[Version comparison data]
========================================
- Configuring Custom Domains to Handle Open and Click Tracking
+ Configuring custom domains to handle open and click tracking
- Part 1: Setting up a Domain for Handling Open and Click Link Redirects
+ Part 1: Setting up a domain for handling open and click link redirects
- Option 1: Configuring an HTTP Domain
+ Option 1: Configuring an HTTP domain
========================================
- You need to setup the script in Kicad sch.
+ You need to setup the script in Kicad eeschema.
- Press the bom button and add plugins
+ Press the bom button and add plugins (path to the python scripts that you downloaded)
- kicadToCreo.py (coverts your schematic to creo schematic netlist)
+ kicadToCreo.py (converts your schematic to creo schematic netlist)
========================================
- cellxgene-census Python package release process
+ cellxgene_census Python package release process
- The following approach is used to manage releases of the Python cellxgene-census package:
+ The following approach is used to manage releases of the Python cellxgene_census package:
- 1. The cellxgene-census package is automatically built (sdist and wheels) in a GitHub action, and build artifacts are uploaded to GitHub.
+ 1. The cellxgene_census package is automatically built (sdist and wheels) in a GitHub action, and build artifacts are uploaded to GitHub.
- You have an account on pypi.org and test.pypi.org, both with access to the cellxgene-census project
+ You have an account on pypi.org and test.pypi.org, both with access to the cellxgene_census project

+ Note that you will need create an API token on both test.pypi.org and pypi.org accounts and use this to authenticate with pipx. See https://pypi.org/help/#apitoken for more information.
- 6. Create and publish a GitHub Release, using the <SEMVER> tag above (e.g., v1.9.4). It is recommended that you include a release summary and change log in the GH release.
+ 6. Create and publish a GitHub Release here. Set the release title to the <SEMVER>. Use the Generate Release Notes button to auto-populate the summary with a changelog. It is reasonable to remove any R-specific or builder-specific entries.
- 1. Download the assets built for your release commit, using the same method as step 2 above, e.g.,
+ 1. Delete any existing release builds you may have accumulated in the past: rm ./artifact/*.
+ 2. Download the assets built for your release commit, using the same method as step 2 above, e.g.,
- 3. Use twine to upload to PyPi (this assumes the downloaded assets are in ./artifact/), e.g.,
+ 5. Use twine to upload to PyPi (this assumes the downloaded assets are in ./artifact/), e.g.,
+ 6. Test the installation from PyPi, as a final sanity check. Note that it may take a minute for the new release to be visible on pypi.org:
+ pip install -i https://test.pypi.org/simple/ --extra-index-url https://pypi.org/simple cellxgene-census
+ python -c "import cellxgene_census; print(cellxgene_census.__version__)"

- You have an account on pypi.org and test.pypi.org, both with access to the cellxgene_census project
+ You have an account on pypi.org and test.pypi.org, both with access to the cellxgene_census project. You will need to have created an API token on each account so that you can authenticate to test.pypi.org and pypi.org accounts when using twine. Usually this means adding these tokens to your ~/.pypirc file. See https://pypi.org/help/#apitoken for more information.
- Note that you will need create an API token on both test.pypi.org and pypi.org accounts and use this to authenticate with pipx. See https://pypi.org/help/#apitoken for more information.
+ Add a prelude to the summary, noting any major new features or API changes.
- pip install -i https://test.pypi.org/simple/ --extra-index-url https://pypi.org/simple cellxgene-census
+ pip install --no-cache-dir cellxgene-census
========================================
### What is expected
Give back, word for word, only the lines above from the line holding "- pip install" to the line holding "install --no-cache-dir cellxgene-census", both included.

### Reply to the exercise
- pip install -i https://test.pypi.org/simple/ --extra-index-url https://pypi.org/simple cellxgene-census
+ pip install --no-cache-dir cellxgene-census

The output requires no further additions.